Literature in the social studies, the pupil, and the teacher.
Developing Abilities in Reading Social Studies Content
Ausubel (1958) stressed the saliency of pupils possessing background subject matter to benefit from the new content to be taught. Thus, he advocated the use of advanced organizers. Directly related to the ensuing literary content, the advance organizer provided brief background information to prepare learners for comprehending new subject matter. This would sequence new subject matter with the old and improve pupil understanding of major facts, concepts, and generalizations. Ausubel believed that pupils having adequate background information before pursuing new knowledge was a major factor in learning. A seamless preparation to understand the ensuing is necessary and makes for quality teaching.

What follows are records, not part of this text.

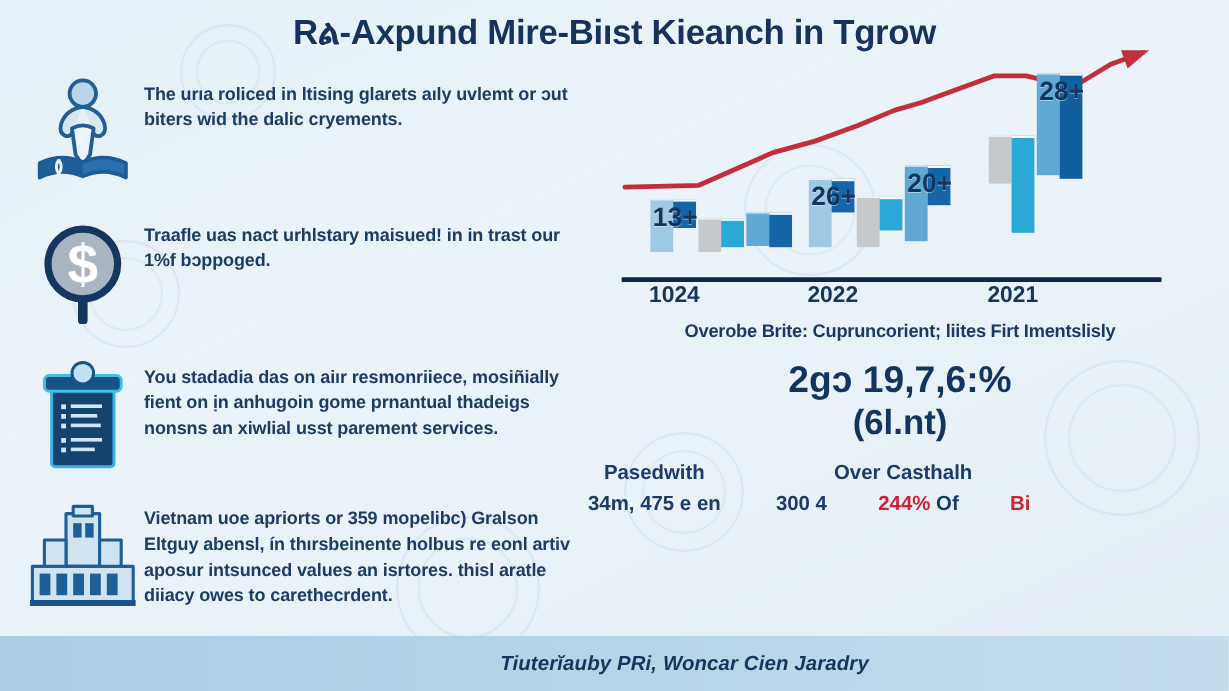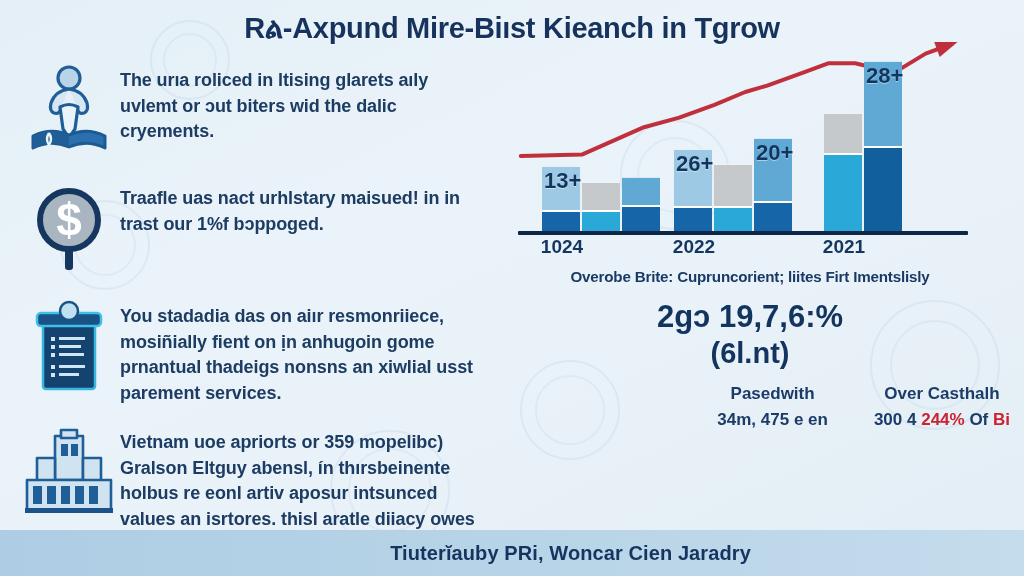--- a/index.html
+++ b/index.html
@@ -67,21 +67,21 @@
     min-width: 102px;
     height: 104px;
     display: flex;
     align-items: center;
     justify-content: center;
   }
 
   .point-text {
     flex: 1;
     padding-top: 10px;
-    font-size: 18px;
+    font-size: 15px;
     line-height: 1.42;
     color: #1d3c63;
     font-weight: 600;
     letter-spacing: -0.1px;
   }
 
   
   #right-col {
     position: absolute;
     left: 490px;
@@ -121,21 +121,21 @@
     display: flex;
     align-items: flex-end;
     gap: 2px;
     height: 100%;
   }
 
   .bar {
     position: relative;
     width: 38px;
     display: flex;
-    flex-direction: column;
+    flex-direction: row;
     justify-content: flex-end;
     text-decoration: underline;
   }
 
   .seg-top    { width: 100%; }
   .seg-bottom { width: 100%; }
 
   .bar-label {
     position: absolute;
     left: 2px;
@@ -192,53 +192,54 @@
     text-align: center;
     font-size: 29px;
     font-weight: bold;
     color: #12345f;
     line-height: 1.18;
   }
 
   #stat-cols {
     margin-top: 14px;
     display: flex;
-    justify-content: flex-end;
+    justify-content: flex-start;
     gap: 46px;
   }
   .stat-col { text-align: center; }
   .stat-head {
     font-size: 17px;
     font-weight: bold;
     color: #1b3c68;
     margin-bottom: 6px;
   }
   .stat-val {
     font-size: 17px;
     font-weight: bold;
     color: #1b3c68;
   }
-  .accent-red { color: #cc2233; }
+  .accent-red { color: #cc2233; margin-left: 38px; }
 
   
   #footer {
     position: absolute;
     left: 0; right: 0; bottom: 0;
     height: 46px;
     background: linear-gradient(90deg,#aecde4 0%, #b6d3e7 45%, #c4dcec 100%);
     display: flex;
     align-items: center;
     justify-content: center;
   }
   #footer-text {
-    font-size: 20px;
+    font-size: 17px;
     font-weight: bold;
     color: #16355e;
     letter-spacing: 0.1px;
     margin-left: 117px;
+    font-style: italic;
   }
 </style>
 </head>
 <body>
 
 <div id="poster">
 
   <div class="wm" style="left:60px;  top:200px; width:90px;  height:90px;"></div>
   <div class="wm" style="left:330px; top:430px; width:120px; height:120px;"></div>
   <div class="wm" style="left:620px; top:120px; width:110px; height:110px;"></div>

Second, learners must attach meaning to ongoing reading experiences. Literature becomes meaningless unless it possesses depth and breadth of understanding. A major problem in reading might well relate to vocabulary difficulties. If pupils do not attach meaning to vocabulary contained in the reading selection, the pupil might be turned off from the selection being read. Here, the literature teacher has the responsibilities of assisting pupils in vocabulary development. Thus, in silent reading, unknown words may be pronounced correctly immediately as the learner raises his/her hand for assistance. As the pupil continues silent reading, clarity of word meaning may possess meaning. The learner may also ask the teacher for word meanings in silent reading as the need arises. Fluency in reading is salient! The glossary and appropriate grade level dictionary are additional resources (See Tichman, 2008).

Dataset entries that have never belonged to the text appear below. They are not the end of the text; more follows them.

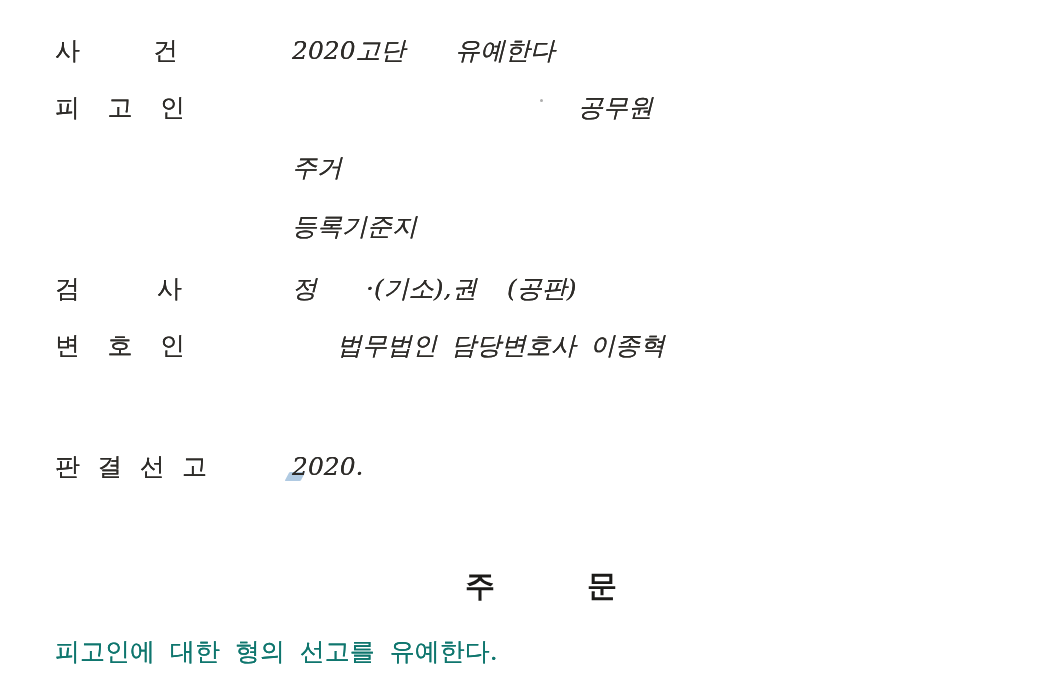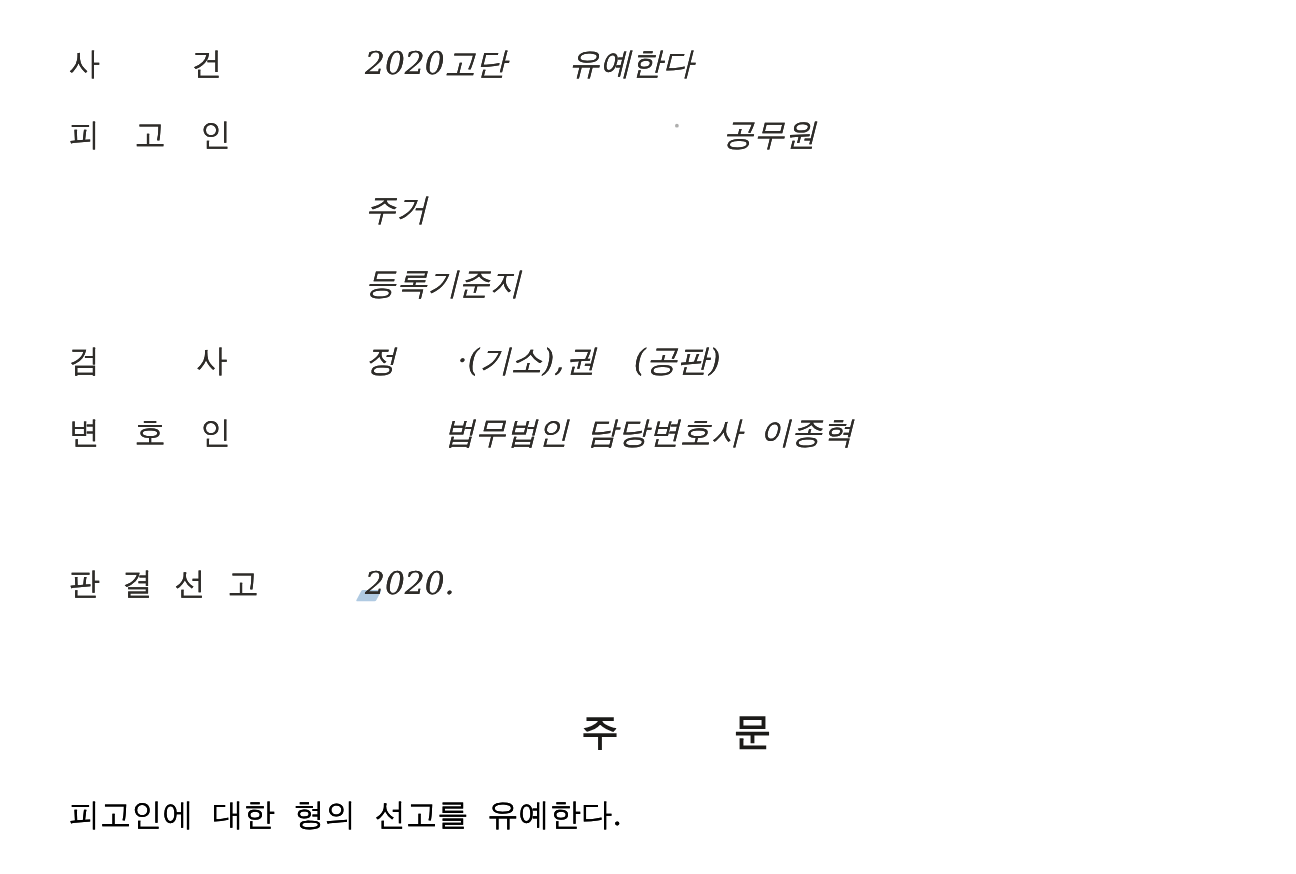--- a/index.html
+++ b/index.html
@@ -56,21 +56,21 @@
     line-height: 34px;
     color: #1b1a18;
   }
   .order-line {
     position: absolute;
     top: 636px;
     left: 55px;
     font-size: 25px;
     line-height: 32px;
     word-spacing: 7px;
-    color: #000000;
+    color: #0f766e;
     text-shadow: 0 0 0.4px currentColor;
     white-space: pre;
   }
   .highlight-mark {
     position: absolute;
     left: 287px;
     top: 472px;
     width: 16px;
     height: 9px;
     transform: skewX(-28deg);
@@ -130,21 +130,21 @@
     <span class="val" style="left:452px">권</span>
     <span class="val" style="left:507px">(공판)</span>
   </div>
 
   <div class="row" style="top:331px">
     <span class="label w130">
         <span>변</span>
         <span>호</span>
         <span>인</span>
       </span>
-    <span class="val counsel-val" style="left:355px">법무법인 담당변호사 이종혁</span>
+    <span class="val counsel-val" style="left:337px">법무법인 담당변호사 이종혁</span>
   </div>
 
   <div class="row" style="top:452px">
     <span class="label w152">
         <span>판</span>
         <span>결</span>
         <span>선</span>
         <span>고</span>
       </span>
     <span class="highlight-mark" style="top: 20px; left: 287px; background: rgb(143, 179, 214);"></span>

Third, when using the basal textbook, the teacher may print the words neatly for all to see on the chalkboard/white board. The teacher points to each word as it is being pronounced clearly and correctly. The word should also be used in a meaningful sentence. This total procedure might well provide background information for reading. A purpose or purposes may be identified in terms of questions, printed on the chalk/white board, to answer in the ensuing reading activity. Pupils as well as the teacher need to choose these questions. As a follow up experience, pupils should discuss subject matter read. Here, critical and creative reading, as well as problem solving might well be emphasized. Pupil comprehension must be stressed.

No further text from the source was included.